We begin our discussion with an overview of our company to give you an understanding of our business and the markets we serve. We then discuss recent developments. This is followed by a discussion of our critical accounting policies, and then by a discussion of our results of operations for the three and nine months ended March 31, 2009 and 2008. We include in this discussion an analysis of certain significant period-to-period variances in our Condensed Consolidated Statements of Operations and an analysis of our restructuring program. We also provide specific information regarding our three reportable business segments: Automotive, Consumer and Professional. We then discuss our financial condition at March 31, 2009 with a comparison to June 30, 2008. This section contains information regarding our liquidity, capital resources and cash flows from operating, investing and financing activities. We complete our discussion with an update on our outlook.
Overview
We design, manufacture and market high-quality, high-fidelity audio products and electronic systems for the automotive, consumer and professional markets. We have developed, both internally and through a series of strategic acquisitions, a broad range of product offerings sold under renowned brand names in our principal markets. These brand names have a heritage of technological leadership and product innovation. Our reportable business segments, Automotive, Consumer and Professional, are based on the end-user markets we serve.
During the three months ended September 30, 2008, we revised our business segments to align our strategic approach to the markets and customers we serve. We now report financial information for the QNX business in our Other segment. The QNX business was previously reported in our Automotive segment. The realignment reflects our focus to grow the QNX business in other, non-automotive industries, including networking, medical, instrumentation and industrial control. Segment information for the prior period has been reclassified to conform to the new presentation.
Automotive designs, manufactures and markets audio, electronic and infotainment systems for vehicle applications. Our systems are generally shipped directly to our automotive customers for factory installation. Infotainment systems are a combination of information and entertainment components that may include or control GPS navigation, traffic information, voice-activated telephone and climate control, rear seat entertainment, wireless Internet access, hard disk recording, MP3 playback and a premium branded audio system. We expect future infotainment systems to also provide driver safety capabilities such as lane guidance, pre-crash emergency braking, adaptive cruise control, and night vision. Automotive also provides aftermarket products such as personal navigation devices ("PNDs") to customers primarily in Europe.
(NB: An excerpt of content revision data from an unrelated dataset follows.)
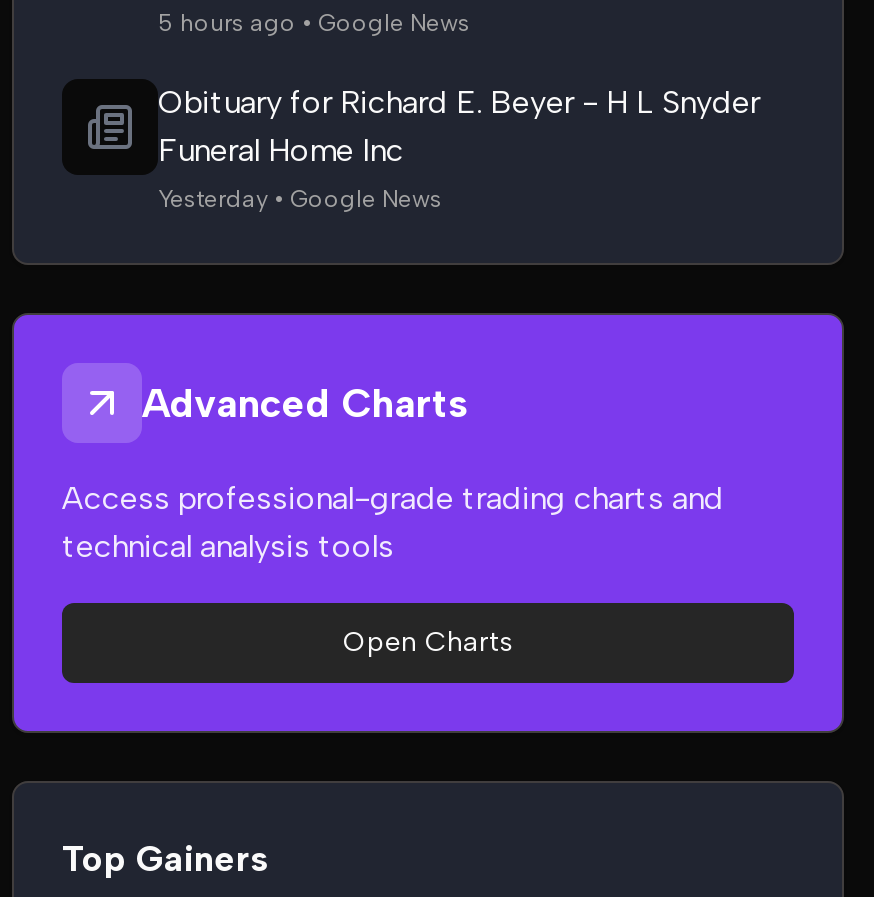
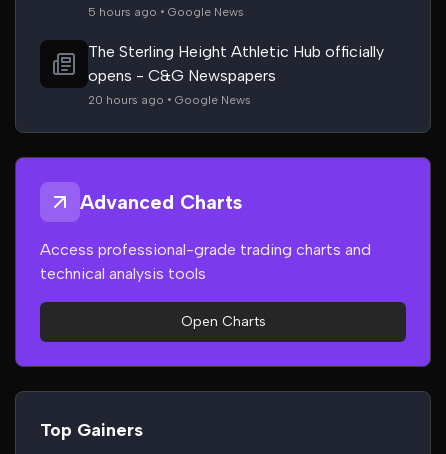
- Obituary for Richard E. Beyer - H L Snyder
- Funeral Home Inc
- Yesterday • Google News
+ The Sterling Height Athletic Hub officially
+ opens - C&G Newspapers
+ 20 hours ago • Google News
Consumer designs, manufactures and markets loudspeaker, electronic systems and headphones for multimedia, home and mobile applications. Multimedia applications include innovative accessories for portable electronic devices including music-enabled cell phones such as the iPhoneTM, and MP3 players including the iPodTM. Our multimedia applications also include audio systems for personal computers. Home applications include systems to provide high-quality audio throughout the home and to enhance home theatres. Aftermarket mobile products include speakers and amplifiers that deliver audio entertainment in the vehicle. Consumer products are primarily distributed through retail outlets.
Professional designs, manufactures and markets loudspeakers and electronic systems installed by audio professionals in concert halls, stadiums, airports, houses of worship and other public spaces. We also develop products for recording, broadcast, cinema, touring and music reproduction applications. In addition, we have leading products in both the portable PA market and musician vertical markets serving small bands, DJs and other performers. A growing number of our products are enabled by our proprietary HiQnet protocol which provides centralized monitoring and control of both complex and simple professional audio systems.
Our Other segment includes the operations of the QNX business, which offers embedded operating system software and related development tools and consulting services used in a variety of products and industries. Our Other segment also includes compensation, benefit and occupancy costs for our corporate employees.
Our products are sold worldwide, with the largest markets located in the United States and Germany. In the United States, our primary manufacturing facilities are located in California, Kentucky, Missouri, Indiana and Utah. Outside of the United States, we have significant manufacturing facilities in Germany, Austria, the United Kingdom, Mexico, Hungary, France and China. During fiscal year 2008, we announced an expansion of our restructuring program that will reduce our manufacturing footprint and resulted in the closure of our Automotive manufacturing facilities in California and Indiana.
Our sales and earnings may vary due to the production schedules of our automotive customers, customer acceptance of our products, the timing of new product introductions, product offerings by our competitors and general economic conditions. Since our businesses operate using local currencies, our reported sales and earnings may also fluctuate due to foreign currency exchange rates, especially for the Euro.
Recent Events
Recent Borrowings Under Revolving Credit Facility
On March 31, 2009 we and one of our wholly-owned subsidiaries, Harman Holding GmbH & Co. KG entered into a Second Amended and Restated Multi-Currency, Multi-Option Credit Agreement (the "Amended Credit Agreement"), amending and restating the Amended and Restated Multi-Currency, Multi-Option Credit Agreement dated June 22, 2006. The Amended Credit Agreement, among other things, extended the maturity date from June 28, 2010 to December 31, 2011 and reduced the maximum amount of available credit under the revolving credit facility from $300 million to $270 million. Interest rates for borrowings under the Amended Credit Agreement were increased to three percent above the applicable base rate for base rate loans and four percent over London Interbank Offered Rate ("LIBOR") for Eurocurrency loans. In addition, the annual facility fee rate payable under the Amended Credit Agreement has increased to one percent. We expect interest expense to increase due to both the increase in interest rates and the increase in borrowings under the Amended Credit Agreement.
The Amended Credit Agreement contains financial and other covenants that require us to maintain certain specified ratios and liquidity levels, and imposes certain limitations on us and certain of our subsidiaries, which are more fully described in the section entitled Financial Condition, within this Management's Discussion and Analysis and in Note 8, Debt in our Notes to the Condensed Consolidated Financial Statements.
Guarantee and Collateral Agreement
In connection with the Amended Credit Agreement, we and certain of our subsidiaries also entered into a guarantee and collateral agreement (the "Guarantee and Collateral Agreement"), which provides, among other things that the obligations under the Amended Credit Agreement are guaranteed by us and each of the subsidiary guarantors and that the obligations are generally secured by liens on substantially all of our assets and certain of our subsidiary guarantors' assets.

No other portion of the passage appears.